DIRECTIONS:
When you copy the entries, omit the images and keep every word as it is.

SOURCE MATERIAL:
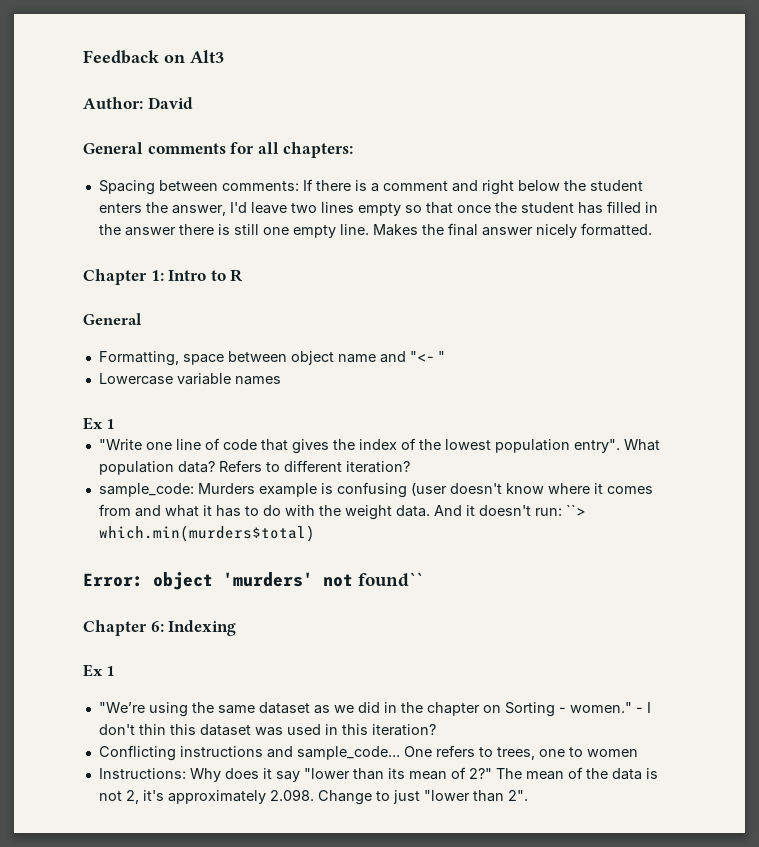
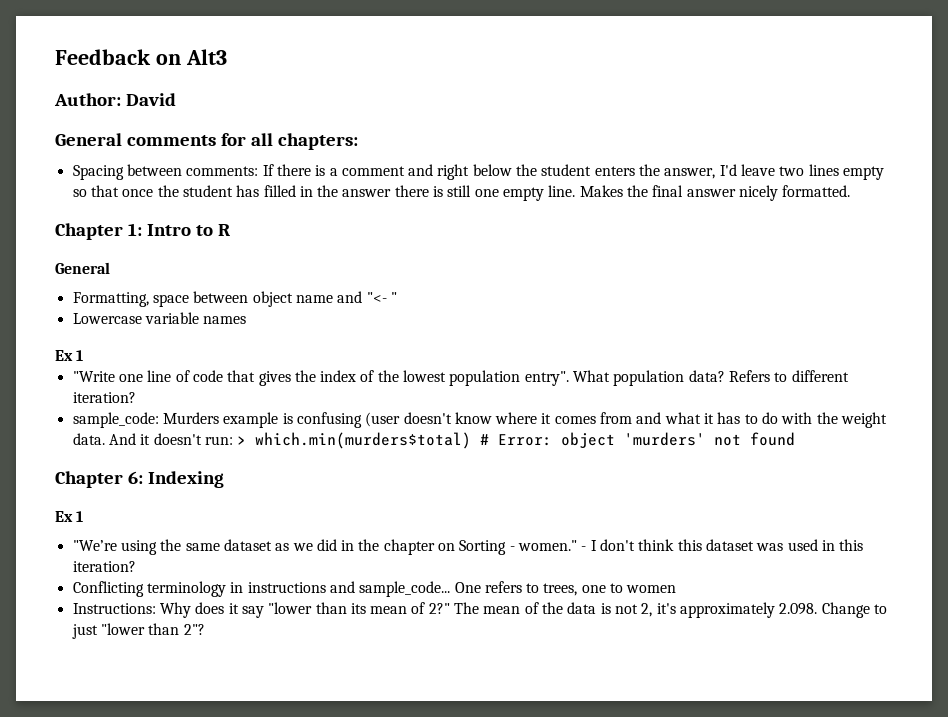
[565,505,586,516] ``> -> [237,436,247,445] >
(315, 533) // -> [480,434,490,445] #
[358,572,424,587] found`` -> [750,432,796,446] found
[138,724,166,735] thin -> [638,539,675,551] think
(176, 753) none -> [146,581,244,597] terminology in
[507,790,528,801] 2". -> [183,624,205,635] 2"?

EXERCISE ANSWER:
[565,505,586,516] ``> -> [237,436,247,445] >
(315, 533) // -> [480,434,490,445] #
[358,572,424,587] found`` -> [750,432,796,446] found
[138,724,166,735] thin -> [638,539,675,551] think
(176, 753) none -> [146,581,244,597] terminology in
[507,790,528,801] 2". -> [183,624,205,635] 2"?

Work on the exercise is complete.